TASK PROMPT:
Where the records below show a line containing "Cortina Blackout Ana", start copying; end with the line containing "sales rep: Roger Harrison -> Patrick Whitaker", and copy it too.
[INPUT DATA]
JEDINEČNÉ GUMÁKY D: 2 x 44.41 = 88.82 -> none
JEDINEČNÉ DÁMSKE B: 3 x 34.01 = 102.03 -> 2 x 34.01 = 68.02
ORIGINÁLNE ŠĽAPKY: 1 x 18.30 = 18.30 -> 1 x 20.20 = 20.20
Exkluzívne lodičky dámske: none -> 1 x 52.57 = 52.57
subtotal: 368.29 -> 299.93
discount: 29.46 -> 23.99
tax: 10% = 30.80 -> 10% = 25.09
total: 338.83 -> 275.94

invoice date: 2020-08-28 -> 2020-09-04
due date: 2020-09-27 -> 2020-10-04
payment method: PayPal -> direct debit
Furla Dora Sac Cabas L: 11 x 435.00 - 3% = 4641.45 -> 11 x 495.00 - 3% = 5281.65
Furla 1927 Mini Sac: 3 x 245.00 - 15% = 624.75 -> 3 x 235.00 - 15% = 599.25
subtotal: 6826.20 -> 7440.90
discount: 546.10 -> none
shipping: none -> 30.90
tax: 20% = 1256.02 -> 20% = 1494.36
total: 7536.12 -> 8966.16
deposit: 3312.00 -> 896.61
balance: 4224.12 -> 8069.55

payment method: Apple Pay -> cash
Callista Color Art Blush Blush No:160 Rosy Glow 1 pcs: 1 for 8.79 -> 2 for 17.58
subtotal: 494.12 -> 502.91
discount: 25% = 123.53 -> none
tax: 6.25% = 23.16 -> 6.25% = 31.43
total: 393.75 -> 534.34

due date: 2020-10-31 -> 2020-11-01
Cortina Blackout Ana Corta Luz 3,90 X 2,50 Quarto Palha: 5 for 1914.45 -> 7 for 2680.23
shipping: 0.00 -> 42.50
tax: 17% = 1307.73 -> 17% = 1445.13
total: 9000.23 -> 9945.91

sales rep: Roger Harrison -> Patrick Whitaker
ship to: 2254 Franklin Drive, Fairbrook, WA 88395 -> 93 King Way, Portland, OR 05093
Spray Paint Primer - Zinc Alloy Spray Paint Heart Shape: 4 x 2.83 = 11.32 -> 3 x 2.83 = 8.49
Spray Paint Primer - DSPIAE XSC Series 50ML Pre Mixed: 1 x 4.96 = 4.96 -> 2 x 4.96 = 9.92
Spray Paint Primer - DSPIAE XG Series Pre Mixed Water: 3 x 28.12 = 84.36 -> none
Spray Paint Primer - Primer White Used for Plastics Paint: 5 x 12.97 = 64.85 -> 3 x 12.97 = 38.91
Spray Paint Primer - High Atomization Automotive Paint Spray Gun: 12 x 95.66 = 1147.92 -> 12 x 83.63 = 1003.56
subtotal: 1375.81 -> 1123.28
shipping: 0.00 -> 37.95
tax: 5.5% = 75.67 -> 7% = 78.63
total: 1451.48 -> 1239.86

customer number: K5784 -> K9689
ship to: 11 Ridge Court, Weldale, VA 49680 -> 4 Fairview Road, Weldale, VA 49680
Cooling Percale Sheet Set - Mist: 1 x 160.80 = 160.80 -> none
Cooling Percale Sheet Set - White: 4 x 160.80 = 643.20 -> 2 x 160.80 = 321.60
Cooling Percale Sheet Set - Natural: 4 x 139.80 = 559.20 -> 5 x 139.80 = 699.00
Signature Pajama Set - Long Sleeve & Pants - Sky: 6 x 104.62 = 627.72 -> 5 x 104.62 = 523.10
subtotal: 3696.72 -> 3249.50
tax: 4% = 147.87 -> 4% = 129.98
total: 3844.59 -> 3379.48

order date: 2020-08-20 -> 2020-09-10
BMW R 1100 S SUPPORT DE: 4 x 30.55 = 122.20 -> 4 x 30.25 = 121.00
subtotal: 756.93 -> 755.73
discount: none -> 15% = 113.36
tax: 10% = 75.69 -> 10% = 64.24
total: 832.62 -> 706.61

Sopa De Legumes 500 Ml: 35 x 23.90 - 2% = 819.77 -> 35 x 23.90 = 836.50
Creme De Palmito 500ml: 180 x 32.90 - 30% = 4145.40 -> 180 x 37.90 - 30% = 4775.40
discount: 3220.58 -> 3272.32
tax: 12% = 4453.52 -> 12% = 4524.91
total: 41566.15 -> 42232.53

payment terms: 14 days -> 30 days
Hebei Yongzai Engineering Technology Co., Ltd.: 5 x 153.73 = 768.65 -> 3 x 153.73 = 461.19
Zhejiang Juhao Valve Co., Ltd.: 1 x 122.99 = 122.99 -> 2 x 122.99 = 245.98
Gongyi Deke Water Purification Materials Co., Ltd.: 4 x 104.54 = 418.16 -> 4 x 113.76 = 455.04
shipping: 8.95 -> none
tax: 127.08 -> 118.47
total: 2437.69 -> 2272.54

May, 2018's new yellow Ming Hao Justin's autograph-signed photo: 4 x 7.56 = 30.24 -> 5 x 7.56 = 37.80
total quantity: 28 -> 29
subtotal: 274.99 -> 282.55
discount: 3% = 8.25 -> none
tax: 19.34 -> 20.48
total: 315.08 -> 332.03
[/INPUT DATA]
PROBLEM SOLUTION:
Cortina Blackout Ana Corta Luz 3,90 X 2,50 Quarto Palha: 5 for 1914.45 -> 7 for 2680.23
shipping: 0.00 -> 42.50
tax: 17% = 1307.73 -> 17% = 1445.13
total: 9000.23 -> 9945.91

sales rep: Roger Harrison -> Patrick Whitaker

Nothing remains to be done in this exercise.